What the task requires – Could you retype all of the records exactly, leaving out every picture?

(Stored items from a collection)
==================================================
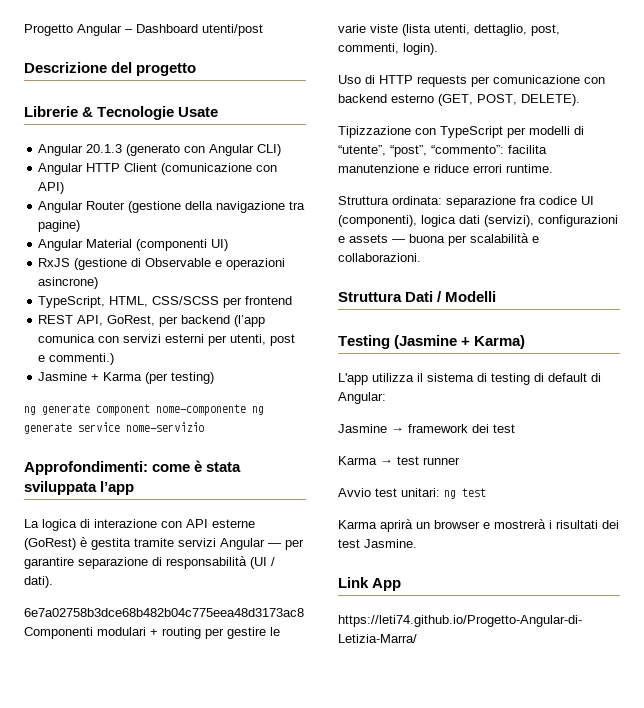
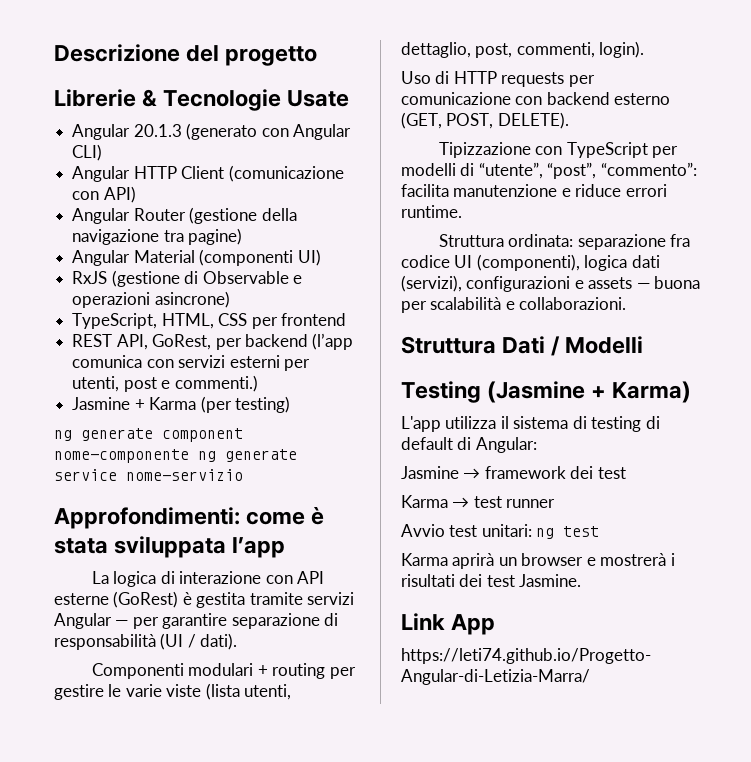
- Progetto Angular – Dashboard utenti/post
- TypeScript, HTML, CSS/SCSS per frontend
+ TypeScript, HTML, CSS per frontend
- 6e7a02758b3dce68b482b04c775eea48d3173ac8 Componenti modulari + routing per gestire le varie viste (lista utenti, dettaglio, post, commenti, login).
+ Componenti modulari + routing per gestire le varie viste (lista utenti, dettaglio, post, commenti, login).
==================================================
Problem solution –
- Progetto Angular – Dashboard utenti/post
- TypeScript, HTML, CSS/SCSS per frontend
+ TypeScript, HTML, CSS per frontend
- 6e7a02758b3dce68b482b04c775eea48d3173ac8 Componenti modulari + routing per gestire le varie viste (lista utenti, dettaglio, post, commenti, login).
+ Componenti modulari + routing per gestire le varie viste (lista utenti, dettaglio, post, commenti, login).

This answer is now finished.